■ **How to complete this task**
When you transcribe the entries, reproduce every character and exclude the images.
BEGIN
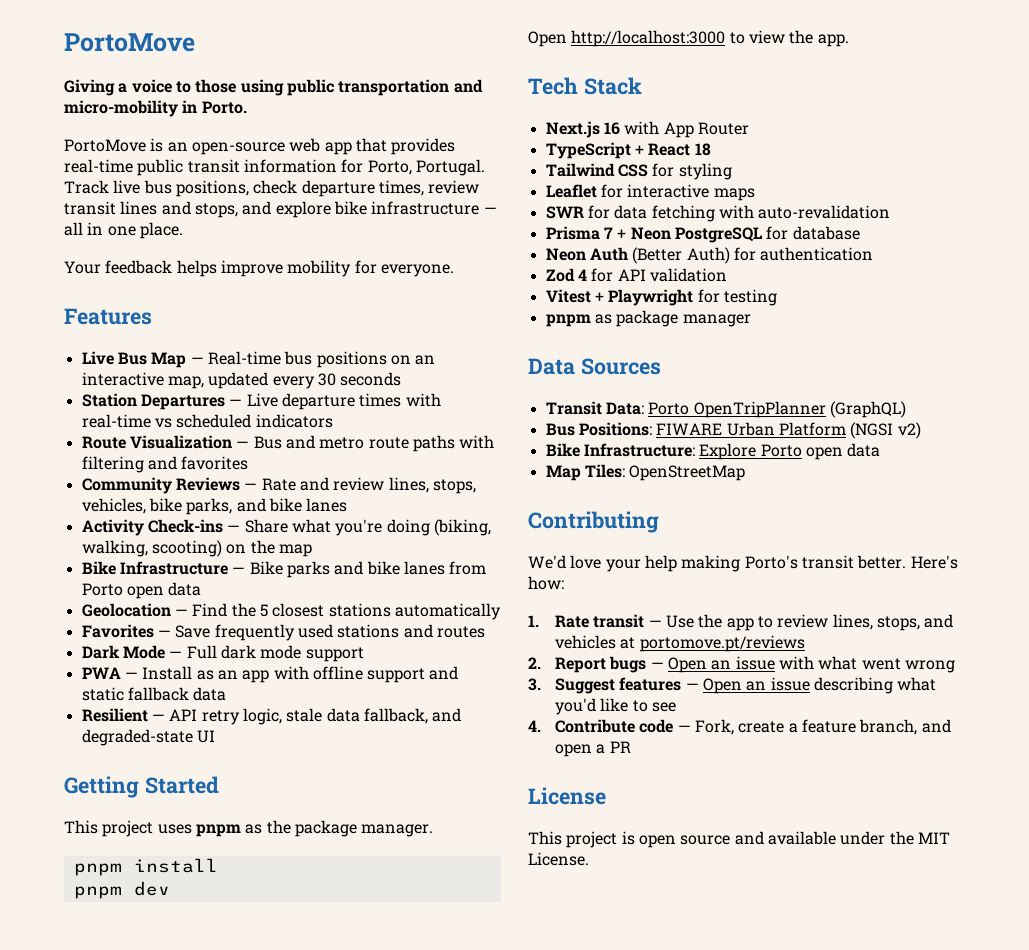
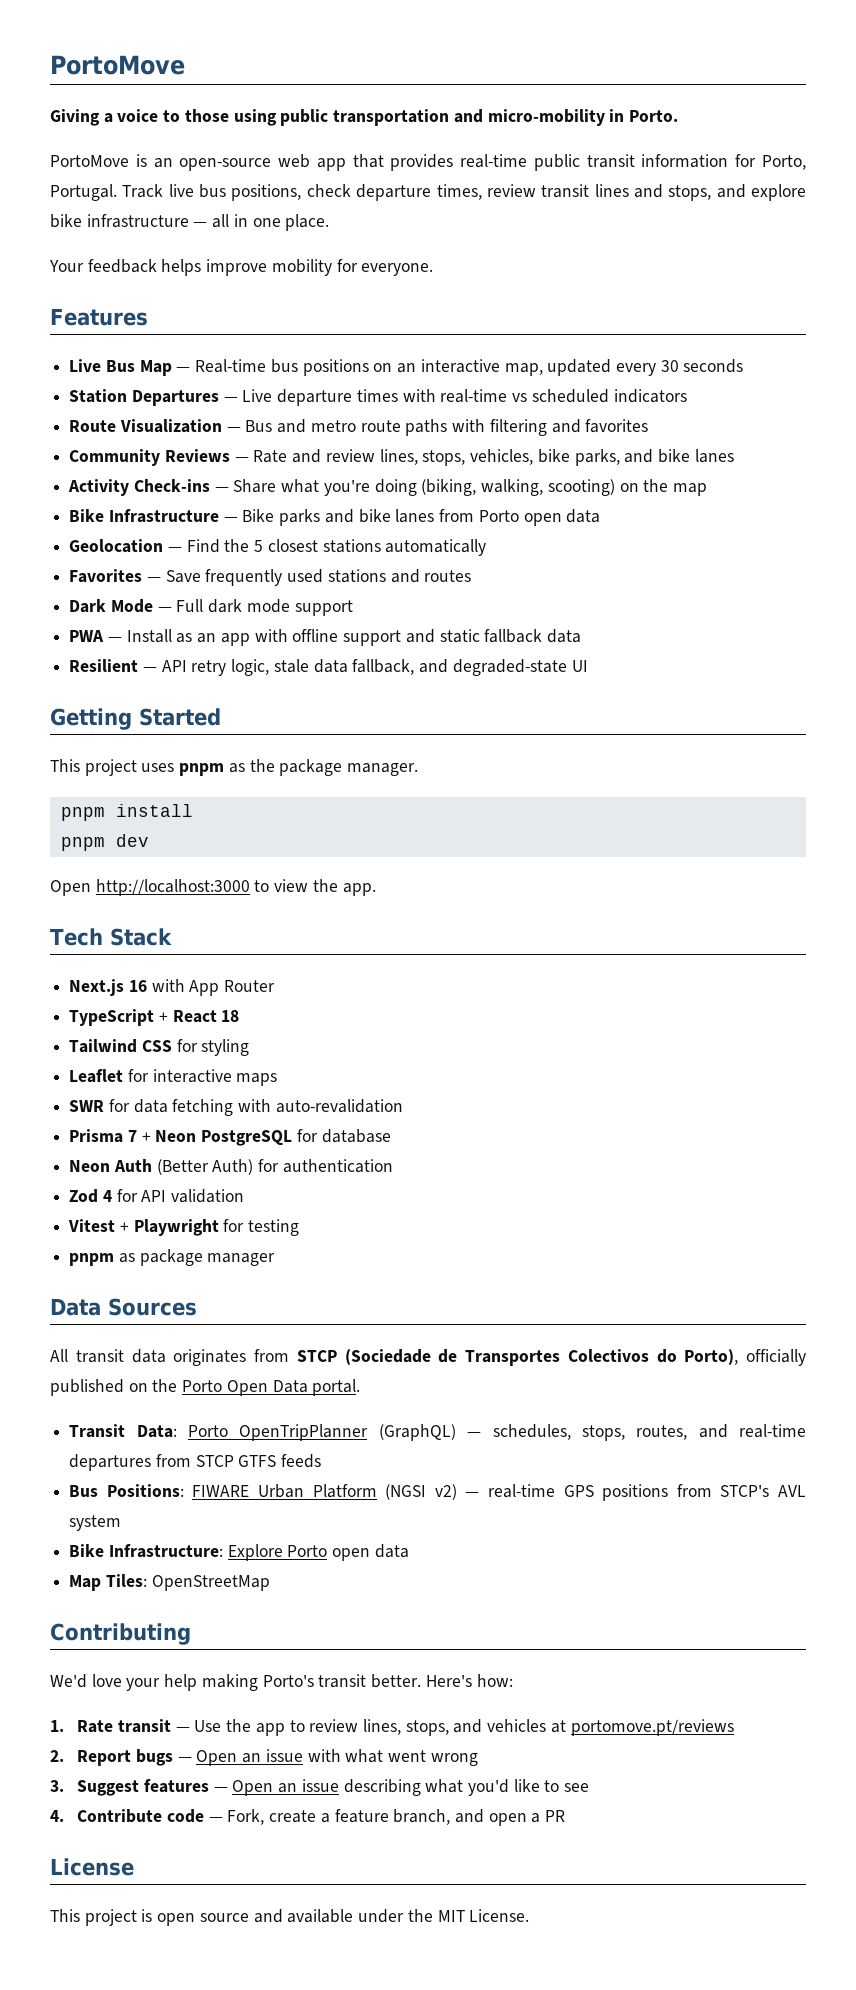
+ All transit data originates from STCP (Sociedade de Transportes Colectivos do Porto), officially published on the Porto Open Data portal.
- Transit Data: Porto OpenTripPlanner (GraphQL)
+ Transit Data: Porto OpenTripPlanner (GraphQL) — schedules, stops, routes, and real-time departures from STCP GTFS feeds
- Bus Positions: FIWARE Urban Platform (NGSI v2)
+ Bus Positions: FIWARE Urban Platform (NGSI v2) — real-time GPS positions from STCP's AVL system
END
■ **Answer space**
+ All transit data originates from STCP (Sociedade de Transportes Colectivos do Porto), officially published on the Porto Open Data portal.
- Transit Data: Porto OpenTripPlanner (GraphQL)
+ Transit Data: Porto OpenTripPlanner (GraphQL) — schedules, stops, routes, and real-time departures from STCP GTFS feeds
- Bus Positions: FIWARE Urban Platform (NGSI v2)
+ Bus Positions: FIWARE Urban Platform (NGSI v2) — real-time GPS positions from STCP's AVL system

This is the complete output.